Python - Extract CSV Files from Multiple Zip Files and Combine the Data

Question

I have a Python script and pandas to combine multiple ZIP files. I am using data hosted in a GitHub repository here: https://github.com/statistikat/coronaDAT

The script should take all ZIP files in a folder structure, find the "Bezirke.csv" file in the ZIP file, and combine all the Bezirke.csv files into one large CSV file. However, the code is only grabbing one ZIP file from the folder.
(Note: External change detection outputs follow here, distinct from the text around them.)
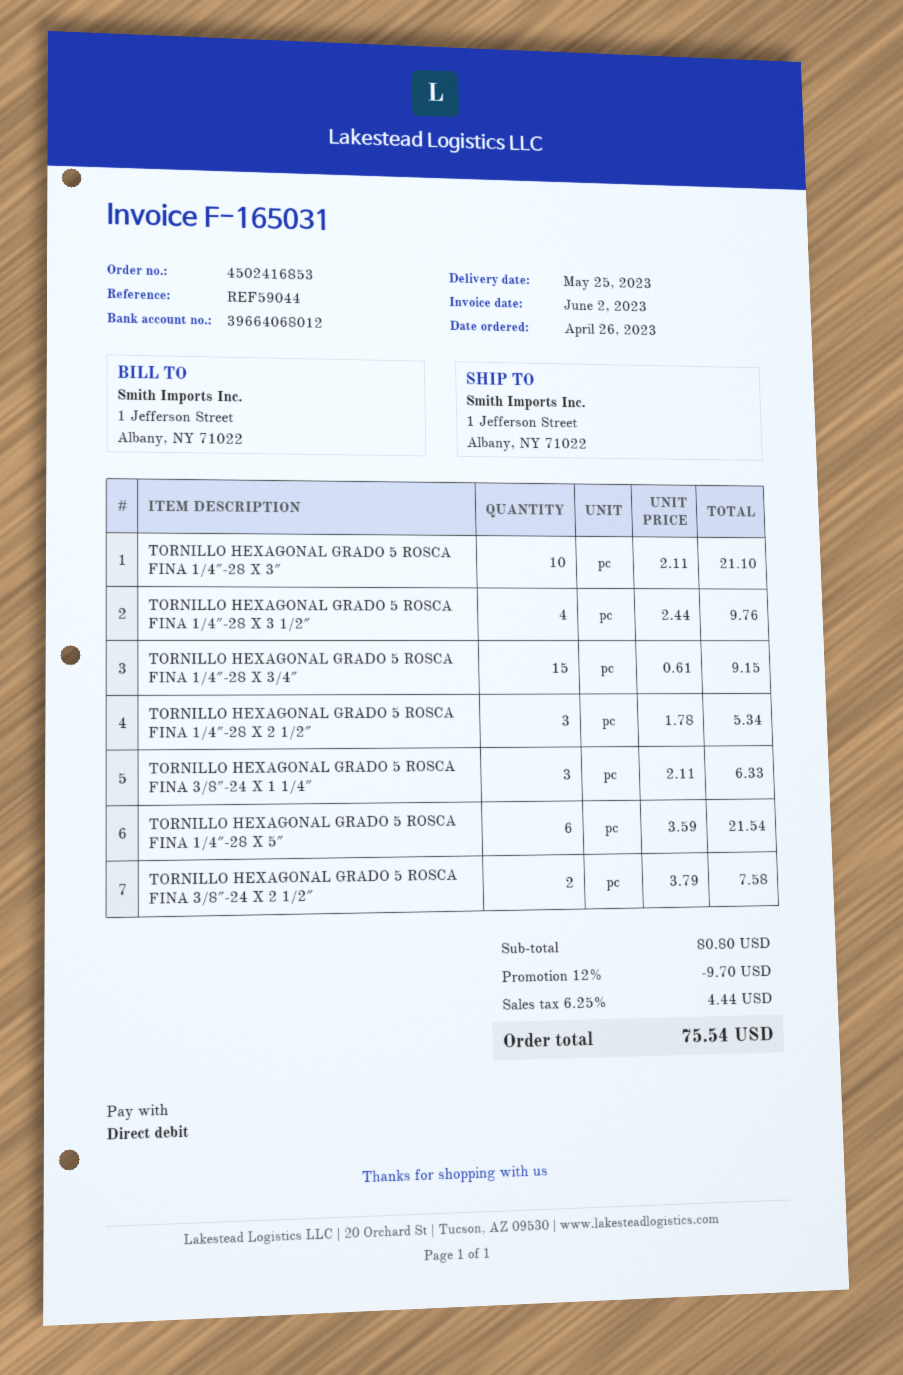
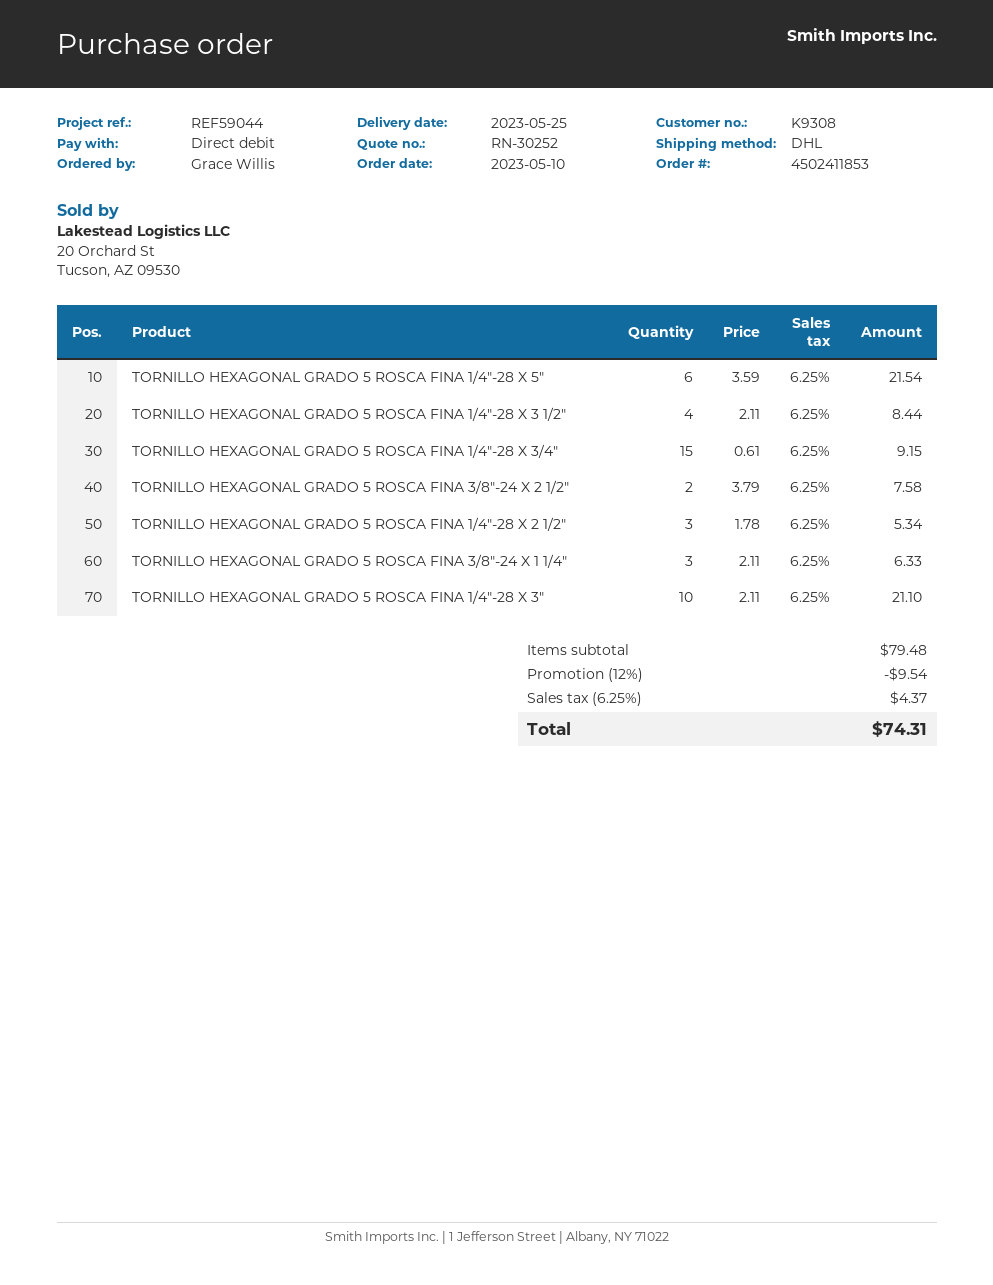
order number: 4502416853 -> 4502411853
order date: 2023-04-26 -> 2023-05-10
TORNILLO HEXAGONAL GRADO 5 ROSCA FINA 1/4″-28 X 3 1/2″: 4 x 2.44 = 9.76 -> 4 x 2.11 = 8.44
subtotal: 80.80 -> 79.48
discount: 12% = 9.70 -> 12% = 9.54
tax: 6.25% = 4.44 -> 6.25% = 4.37
total: 75.54 -> 74.31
Any suggestions on why the it is not taking the data from the other ZIP files in the folder?

import glob
from zipfile import ZipFile

path = r'/Users/matt/test/' # use your path

#load all zip files in folder
all_files = glob.glob(path + "/*.zip")

li = []

for filename in all_files:

    zip_file = ZipFile(filename)
    df = {text_file.filename: pd.read_csv(zip_file.open(text_file.filename), delimiter=';', header=0, index_col=['Timestamp'], parse_dates=['Timestamp'])
       for text_file in zip_file.infolist()
       if text_file.filename.endswith('Bezirke.csv')}

    li.append(df)

#print dataframe in console
print(df)

#prepare date to export to csv
frame = pd.concat(df, axis=0)

#export to csv
frame.to_csv( "combined_zip_Bezirke.csv", encoding='utf-8-sig')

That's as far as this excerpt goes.